Ce n'est d'ailleurs pas un hasard si beaucoup de génies, d'écrivains, de scientifiques, d'artistes, ont vanté les mérites du chaos. On attribue même à Einstein la citation : "Si la vue d'un bureau encombré évoque un esprit encombré, alors que penser d'un bureau vide." À moins que ce ne soit une phrase de Jean-Mich' de la compta pendant la pause café.

3. Le désordre, c'est juste une autre manière de ranger

Le saviez-vous ? Les bordéliques savent parfaitement où se trouve chaque élément dans leur chaos. Demandez-leur un avis d'imposition de 2008, ils vous le sortent en un clin d'œil d'une pile de papiers coincés entre des bandes dessinées et un pot de fleurs. Mieux encore : sans agenda rempli de dates stabilotées, sans rappels téléphoniques, sans post-it, ils parviennent à ne pas oublier l'heure d'une réunion !

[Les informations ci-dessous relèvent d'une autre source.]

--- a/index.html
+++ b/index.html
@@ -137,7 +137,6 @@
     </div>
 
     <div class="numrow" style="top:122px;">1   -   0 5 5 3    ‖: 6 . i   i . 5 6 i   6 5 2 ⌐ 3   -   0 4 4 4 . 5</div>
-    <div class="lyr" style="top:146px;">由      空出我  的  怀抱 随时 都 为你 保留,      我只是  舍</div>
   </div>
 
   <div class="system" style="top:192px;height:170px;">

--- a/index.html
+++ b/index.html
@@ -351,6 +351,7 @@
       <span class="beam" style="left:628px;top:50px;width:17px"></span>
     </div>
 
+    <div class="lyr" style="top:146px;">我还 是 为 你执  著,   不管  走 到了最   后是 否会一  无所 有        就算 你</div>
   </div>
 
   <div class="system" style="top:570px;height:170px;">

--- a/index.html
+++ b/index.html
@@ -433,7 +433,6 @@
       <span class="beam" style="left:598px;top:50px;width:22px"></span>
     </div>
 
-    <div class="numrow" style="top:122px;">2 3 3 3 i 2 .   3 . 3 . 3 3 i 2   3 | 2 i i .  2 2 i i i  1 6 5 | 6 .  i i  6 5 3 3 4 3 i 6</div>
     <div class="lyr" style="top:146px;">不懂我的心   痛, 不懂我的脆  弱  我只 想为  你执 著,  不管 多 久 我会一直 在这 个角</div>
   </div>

Pourquoi ? Parce que le désordre n'est finalement qu'une manière bien à soi de ranger les choses. C'est la théorie d'un professeur à Harvard, Eric Abrahamson, qui a publié en 2009 Un peu de désordre = beaucoup de profit(s). D'après lui, un employé qui range constamment ses affaires perd un temps fou, là où un bordélique gagnerait 36% de temps en plus. Comme Tim Harford, il estime que classer et organiser les infos que l'on reçoit (mails, documents, rendez-vous) représente davantage une perte de temps qu'un vrai gain d'efficacité.

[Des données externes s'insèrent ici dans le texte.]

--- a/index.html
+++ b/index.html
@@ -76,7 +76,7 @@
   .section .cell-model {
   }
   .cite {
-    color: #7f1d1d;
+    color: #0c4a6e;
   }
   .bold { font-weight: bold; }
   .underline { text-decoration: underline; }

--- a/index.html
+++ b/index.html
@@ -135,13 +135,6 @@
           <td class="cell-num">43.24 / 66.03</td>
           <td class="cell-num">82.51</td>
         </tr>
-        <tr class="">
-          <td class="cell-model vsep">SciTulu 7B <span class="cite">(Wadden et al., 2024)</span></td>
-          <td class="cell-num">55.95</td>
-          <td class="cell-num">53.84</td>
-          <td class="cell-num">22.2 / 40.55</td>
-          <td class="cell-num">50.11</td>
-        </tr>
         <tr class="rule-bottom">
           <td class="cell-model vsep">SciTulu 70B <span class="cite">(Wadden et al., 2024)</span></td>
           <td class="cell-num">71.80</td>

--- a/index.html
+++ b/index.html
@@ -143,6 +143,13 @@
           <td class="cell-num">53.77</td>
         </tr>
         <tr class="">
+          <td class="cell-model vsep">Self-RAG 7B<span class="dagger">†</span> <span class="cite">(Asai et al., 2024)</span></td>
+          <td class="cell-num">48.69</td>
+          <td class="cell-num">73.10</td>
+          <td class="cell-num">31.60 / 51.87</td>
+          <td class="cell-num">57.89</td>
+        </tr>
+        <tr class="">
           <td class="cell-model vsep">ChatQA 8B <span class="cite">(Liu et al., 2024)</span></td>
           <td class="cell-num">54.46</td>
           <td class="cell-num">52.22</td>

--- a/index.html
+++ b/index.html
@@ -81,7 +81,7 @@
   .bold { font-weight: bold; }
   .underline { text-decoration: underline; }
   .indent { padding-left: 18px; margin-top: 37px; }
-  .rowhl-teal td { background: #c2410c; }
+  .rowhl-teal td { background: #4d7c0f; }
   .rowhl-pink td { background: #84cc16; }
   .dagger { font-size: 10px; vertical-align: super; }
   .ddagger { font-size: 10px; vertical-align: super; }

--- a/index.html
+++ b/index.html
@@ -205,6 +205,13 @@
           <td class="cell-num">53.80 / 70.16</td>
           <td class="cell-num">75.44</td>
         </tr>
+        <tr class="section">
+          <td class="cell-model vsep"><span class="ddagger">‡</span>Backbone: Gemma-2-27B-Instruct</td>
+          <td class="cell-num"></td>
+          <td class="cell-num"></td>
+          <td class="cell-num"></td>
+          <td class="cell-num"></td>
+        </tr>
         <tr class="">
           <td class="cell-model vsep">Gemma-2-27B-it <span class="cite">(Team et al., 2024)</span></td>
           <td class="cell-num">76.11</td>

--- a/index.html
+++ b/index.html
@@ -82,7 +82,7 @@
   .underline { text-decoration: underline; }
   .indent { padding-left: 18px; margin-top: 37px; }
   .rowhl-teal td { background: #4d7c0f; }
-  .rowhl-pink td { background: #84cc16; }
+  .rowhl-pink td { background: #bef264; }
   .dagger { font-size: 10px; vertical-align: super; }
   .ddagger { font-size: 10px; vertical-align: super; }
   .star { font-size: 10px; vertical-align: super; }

4. Parce que cette journée mondiale est d'abord une invention marketing

La journée mondiale du rangement du bureau a été inventé en 2013 par deux entreprises spécialisées dans le conseil et la location de bureaux. Coïncidence ? Nous ne croyons pas. En effet, les "journées internationales de..." ne font pas l'objet d'un contrôle indépendant, mais elles sont déposées par des associations ou des entreprises, qui profitent de cette occasion pour faire un peu de communication médiatique à peu de frais.

Alors, le rangement de bureau finalement ? Ne vous dérangez pas pour si peu.